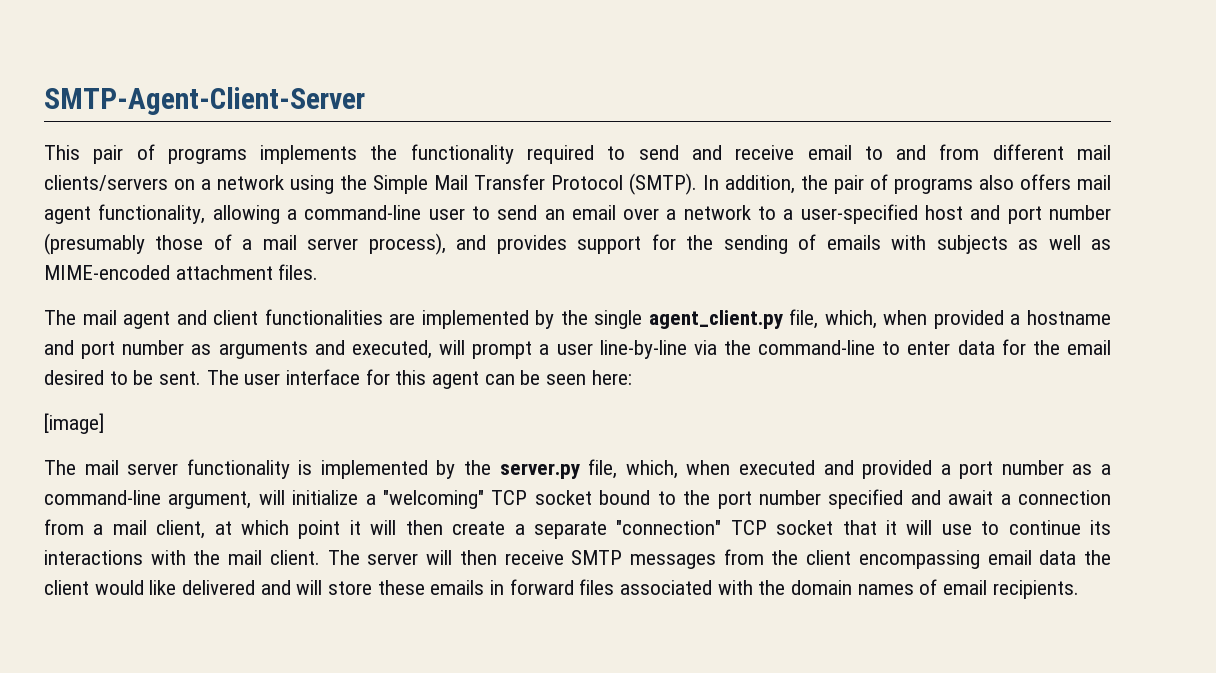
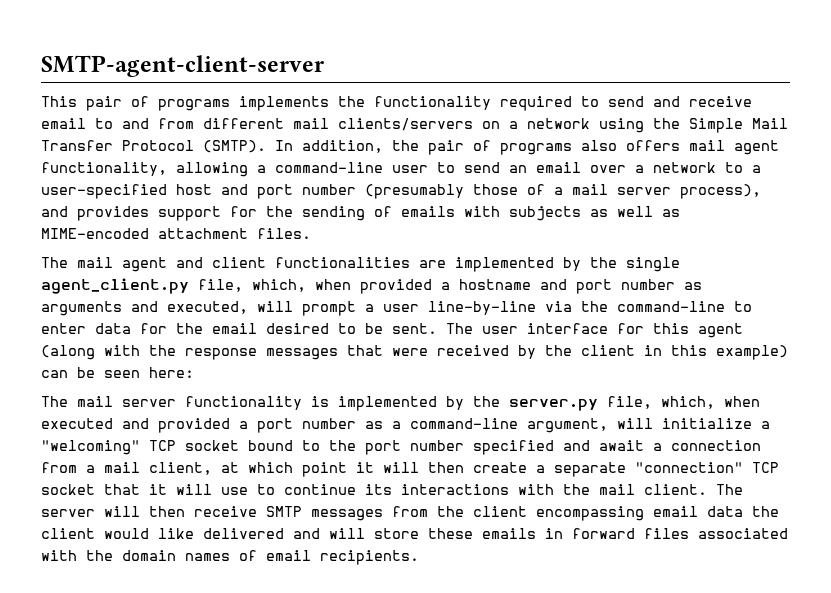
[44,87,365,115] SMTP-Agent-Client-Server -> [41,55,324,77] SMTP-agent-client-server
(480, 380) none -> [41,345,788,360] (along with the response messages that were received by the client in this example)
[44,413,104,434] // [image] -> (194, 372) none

+++++

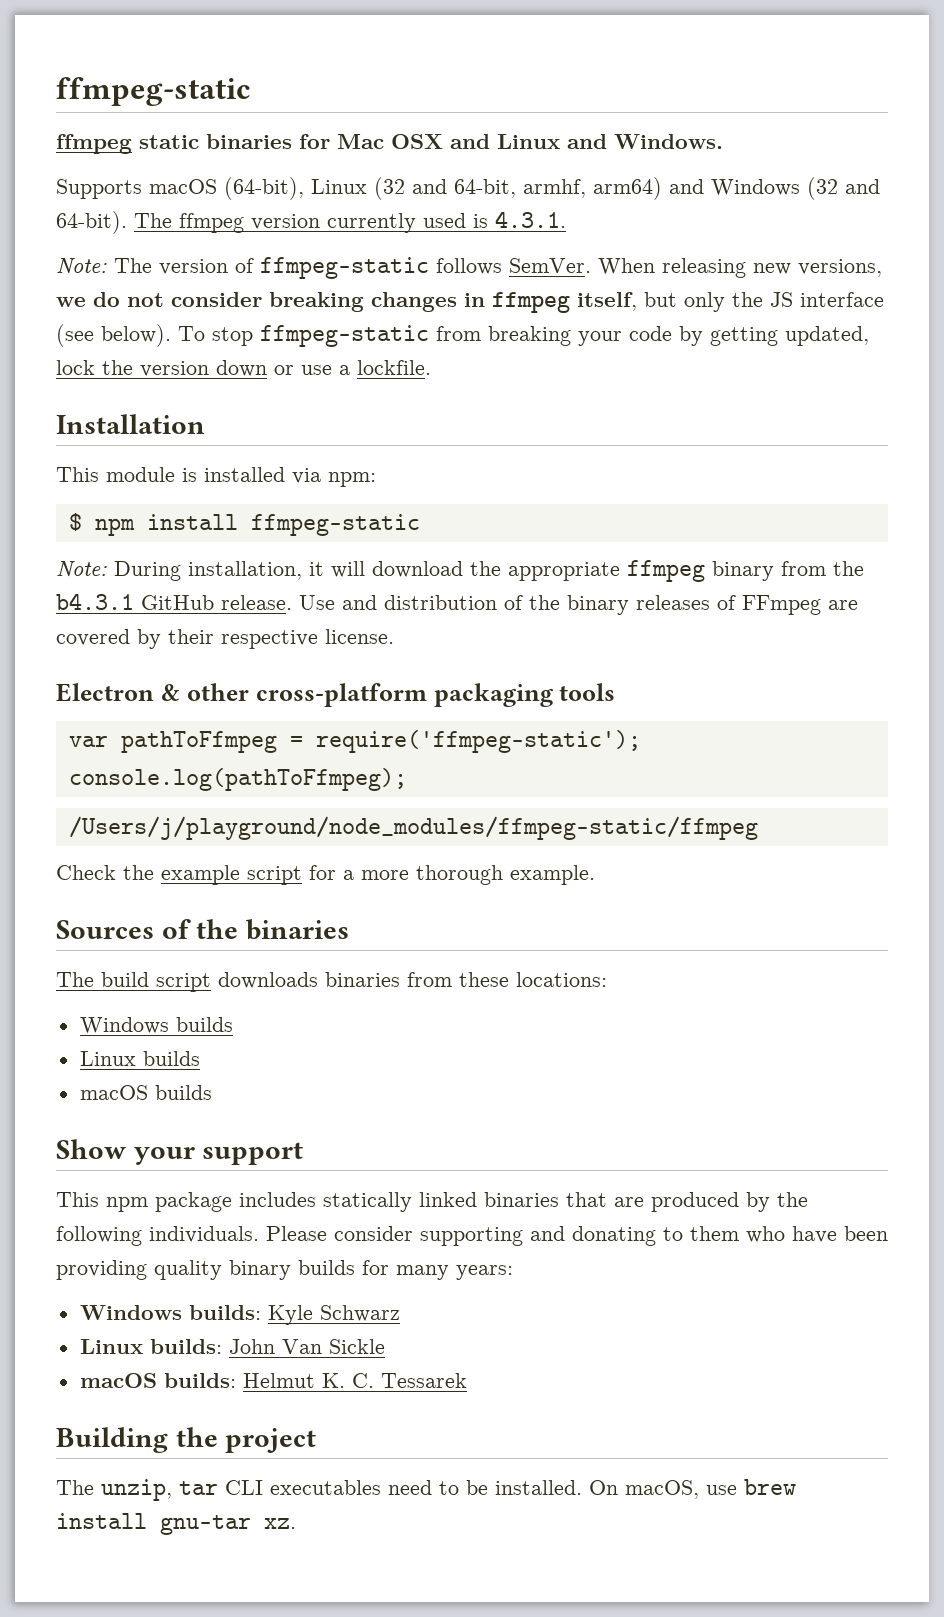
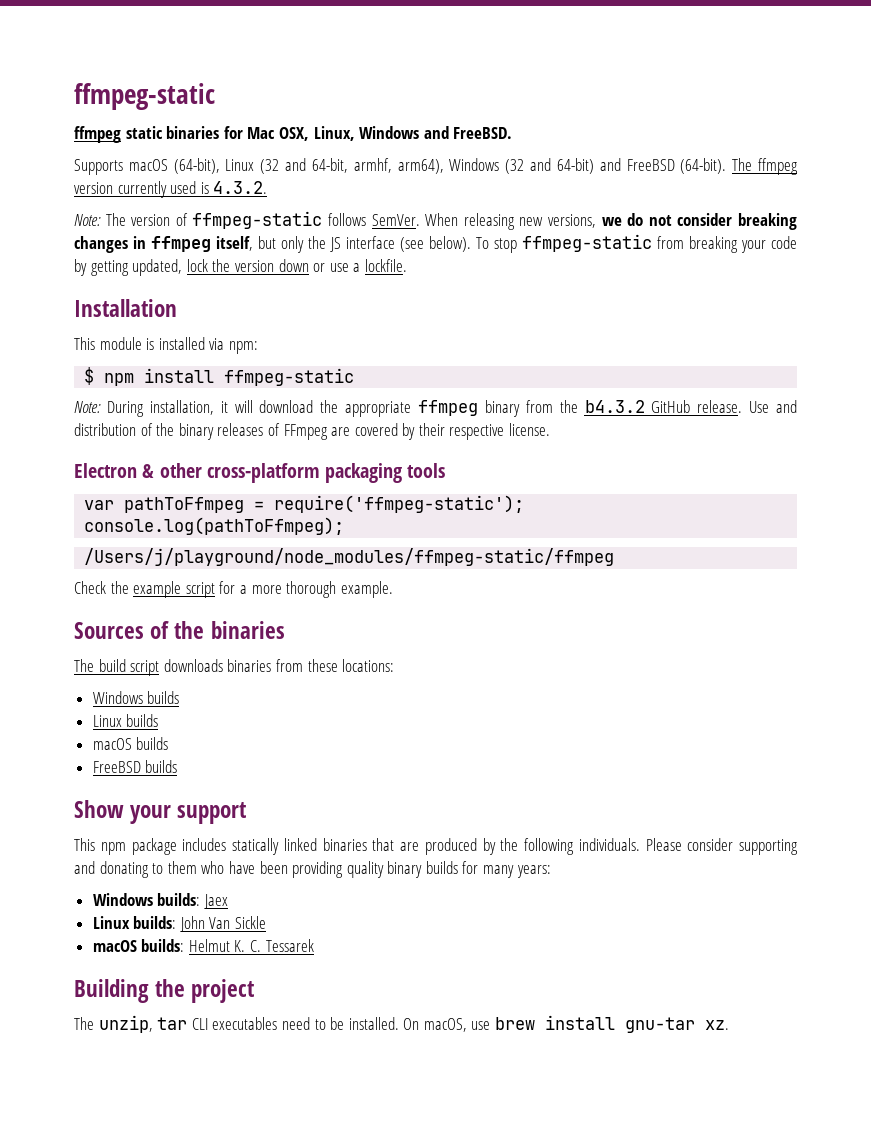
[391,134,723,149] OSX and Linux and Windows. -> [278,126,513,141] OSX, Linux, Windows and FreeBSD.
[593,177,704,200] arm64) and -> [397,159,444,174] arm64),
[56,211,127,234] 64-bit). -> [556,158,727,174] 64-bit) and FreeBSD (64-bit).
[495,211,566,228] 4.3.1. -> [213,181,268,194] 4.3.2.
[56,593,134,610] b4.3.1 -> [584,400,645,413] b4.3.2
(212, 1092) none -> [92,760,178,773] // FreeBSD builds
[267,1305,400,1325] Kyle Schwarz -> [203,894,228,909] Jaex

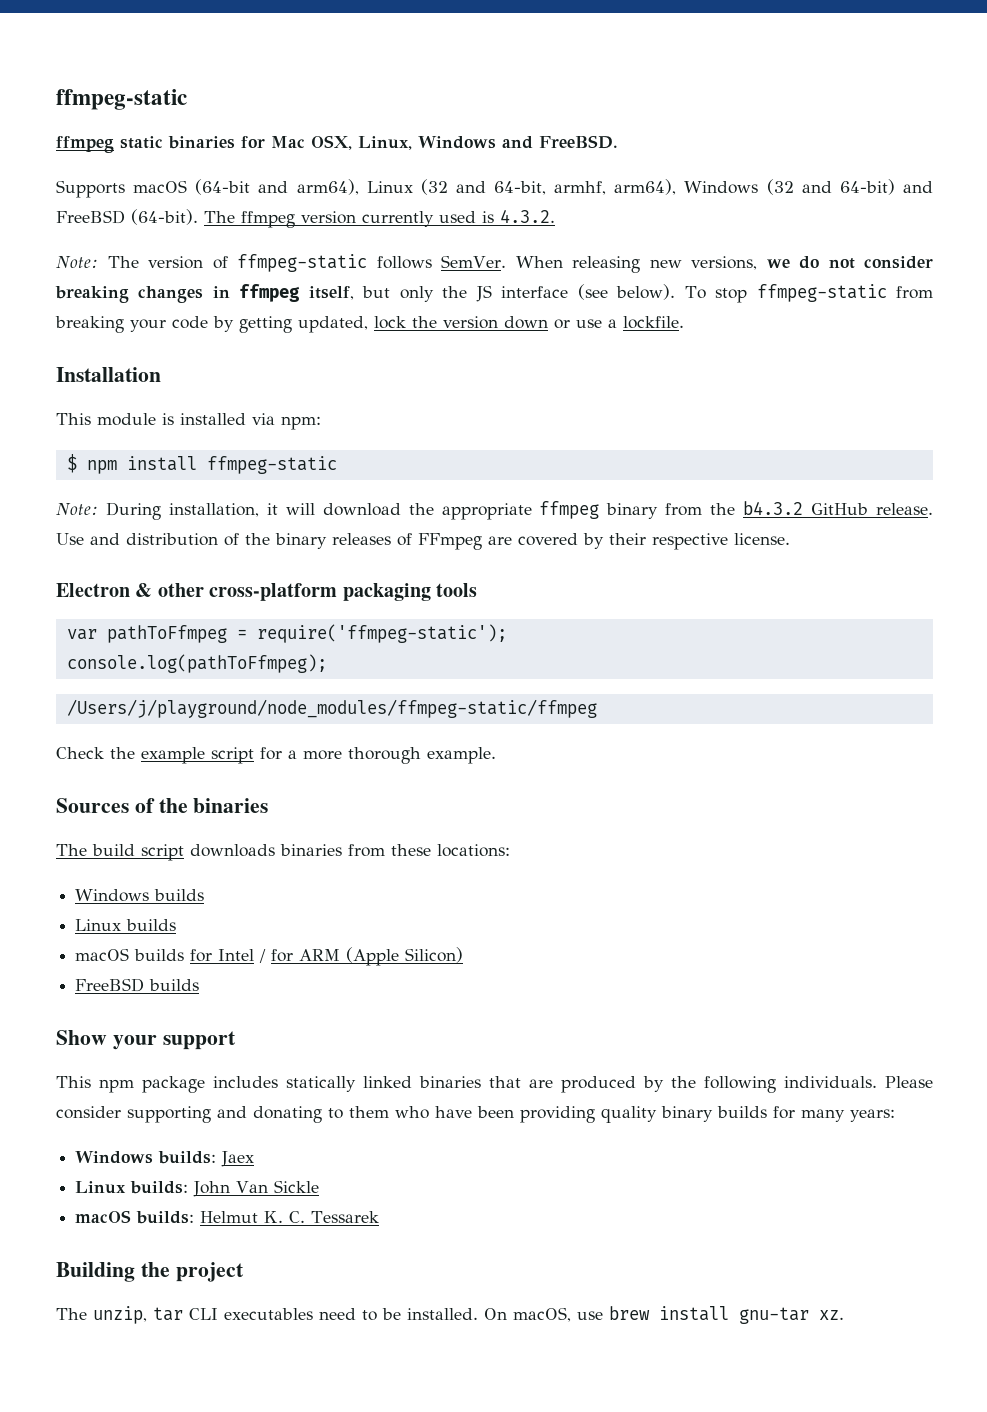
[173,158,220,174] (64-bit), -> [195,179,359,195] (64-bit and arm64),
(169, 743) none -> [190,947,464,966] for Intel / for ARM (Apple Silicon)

+++++

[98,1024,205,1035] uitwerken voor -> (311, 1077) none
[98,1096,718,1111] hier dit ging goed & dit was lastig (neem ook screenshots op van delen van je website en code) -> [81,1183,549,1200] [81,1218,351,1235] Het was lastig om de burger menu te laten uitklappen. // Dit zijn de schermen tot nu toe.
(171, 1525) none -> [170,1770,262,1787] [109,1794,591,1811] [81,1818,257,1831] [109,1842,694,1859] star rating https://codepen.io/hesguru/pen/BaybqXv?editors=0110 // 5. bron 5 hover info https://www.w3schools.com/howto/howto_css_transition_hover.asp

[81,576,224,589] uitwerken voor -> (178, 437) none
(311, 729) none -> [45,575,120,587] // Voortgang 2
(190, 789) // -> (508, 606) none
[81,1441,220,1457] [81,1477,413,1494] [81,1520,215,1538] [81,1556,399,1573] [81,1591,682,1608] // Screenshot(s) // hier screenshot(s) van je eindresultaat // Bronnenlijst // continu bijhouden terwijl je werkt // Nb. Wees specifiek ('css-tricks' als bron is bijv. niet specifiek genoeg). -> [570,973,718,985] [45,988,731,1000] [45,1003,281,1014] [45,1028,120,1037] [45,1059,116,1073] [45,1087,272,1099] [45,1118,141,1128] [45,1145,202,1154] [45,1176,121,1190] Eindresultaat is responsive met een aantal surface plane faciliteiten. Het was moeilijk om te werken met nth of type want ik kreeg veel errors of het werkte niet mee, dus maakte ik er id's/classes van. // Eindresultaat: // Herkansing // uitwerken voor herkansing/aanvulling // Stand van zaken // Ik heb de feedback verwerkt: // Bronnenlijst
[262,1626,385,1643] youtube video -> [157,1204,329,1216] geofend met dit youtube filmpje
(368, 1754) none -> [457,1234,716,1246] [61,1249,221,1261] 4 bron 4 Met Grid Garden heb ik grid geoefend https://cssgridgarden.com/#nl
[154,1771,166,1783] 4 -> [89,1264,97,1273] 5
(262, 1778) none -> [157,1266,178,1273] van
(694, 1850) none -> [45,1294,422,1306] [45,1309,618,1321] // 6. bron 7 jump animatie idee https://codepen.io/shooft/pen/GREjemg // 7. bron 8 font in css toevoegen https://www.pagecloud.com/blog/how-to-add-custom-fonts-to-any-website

+++++

• ASSIGNED TASK
From the records above, print exactly the lines that run from the line with "[173,158,220,174] (64-bit), ->" to the line with "(169, 743) none", inclusive.

• THE COMPLETED TASK
[173,158,220,174] (64-bit), -> [195,179,359,195] (64-bit and arm64),
(169, 743) none -> [190,947,464,966] for Intel / for ARM (Apple Silicon)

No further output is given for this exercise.